*Your instructions*: Collect every line in the records below that contains the word "number".

*Exercise material*:
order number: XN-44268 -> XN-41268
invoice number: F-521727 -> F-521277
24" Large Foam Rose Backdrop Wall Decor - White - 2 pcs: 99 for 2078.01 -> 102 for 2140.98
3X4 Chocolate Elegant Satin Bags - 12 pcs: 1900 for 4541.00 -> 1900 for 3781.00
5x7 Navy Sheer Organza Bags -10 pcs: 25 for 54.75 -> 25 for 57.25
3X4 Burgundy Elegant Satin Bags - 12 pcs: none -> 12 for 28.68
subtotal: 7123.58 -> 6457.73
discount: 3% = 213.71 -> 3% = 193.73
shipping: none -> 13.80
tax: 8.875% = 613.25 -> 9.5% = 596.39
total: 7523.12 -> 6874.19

*Exercise output*:
order number: XN-44268 -> XN-41268
invoice number: F-521727 -> F-521277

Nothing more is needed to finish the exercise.